Odell sees our attention as the most precious — and overdrawn — resource we have. And we must actively and continuously choose how we use it. We might not spend it on things that capitalism has deemed important... but once we can start paying a new kind of attention, she writes, we can undertake bolder forms of political action, reimagine humankind's role in the environment, and arrive at more meaningful understandings of happiness and progress.
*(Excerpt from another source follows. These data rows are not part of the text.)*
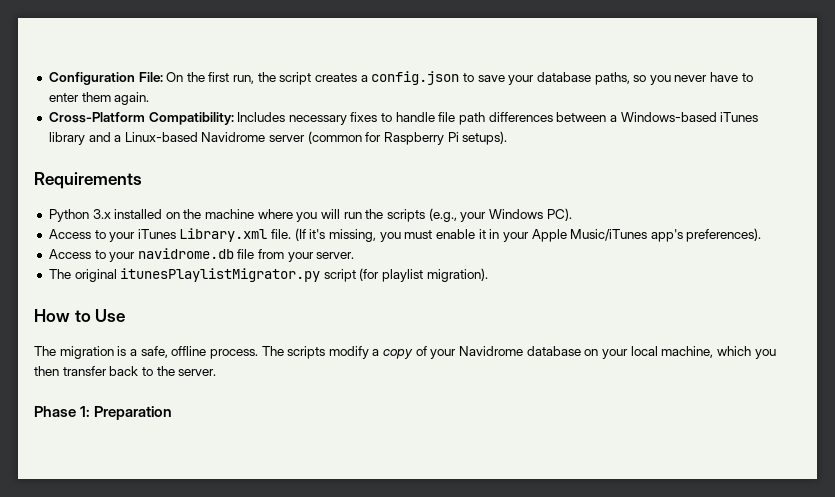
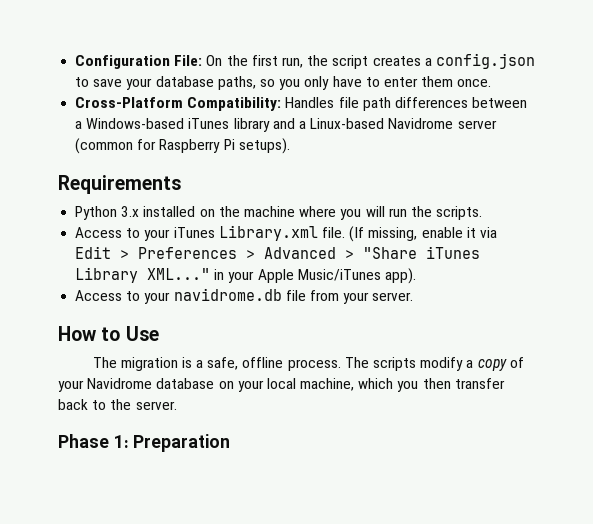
- Configuration File: On the first run, the script creates a config.json to save your database paths, so you never have to enter them again.
+ Configuration File: On the first run, the script creates a config.json to save your database paths, so you only have to enter them once.
- Cross-Platform Compatibility: Includes necessary fixes to handle file path differences between a Windows-based iTunes library and a Linux-based Navidrome server (common for Raspberry Pi setups).
+ Cross-Platform Compatibility: Handles file path differences between a Windows-based iTunes library and a Linux-based Navidrome server (common for Raspberry Pi setups).
- Python 3.x installed on the machine where you will run the scripts (e.g., your Windows PC).
+ Python 3.x installed on the machine where you will run the scripts.
- (If it's missing, you must enable it in your Apple Music/iTunes app's preferences).
+ (If missing, enable it via Edit > Preferences > Advanced > "Share iTunes Library XML..." in your Apple Music/iTunes app).
- The original itunesPlaylistMigrator.py script (for playlist migration).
Far from the simple anti-technology screed, or the back-to-nature meditation we read so often, How to do Nothing is an action plan for thinking outside of capitalist narratives of efficiency and techno-determinism. Provocative, timely, and utterly persuasive, this book will change how you see your place in our world.
Review
"She struck a hopeful nerve of possibility that I hadn't felt in a long time." Jia Tolentino, The New Yorker
Review
"An erudite and thoughtful narrative about the importance of interiority and taking time to pay close attention to the spaces around us." Annie Vainshtein, San Francisco Chronicle
Review
"An eloquent argument against the cult of efficiency, and I felt both consoled and invigorated by it." Jennifer Szalai, The New York Times Book Review
About the Author
Jenny Odell is an artist and writer who teaches at Stanford and has been an artist-in-residence at places like the San Francisco dump, Facebook, the Internet Archive, and the San Francisco Planning Department. Her writing has appeared in the New York Times, New York Magazine, The Atlantic, The Believer, The Paris Review, and McSweeney's, among others. She lives in Oakland.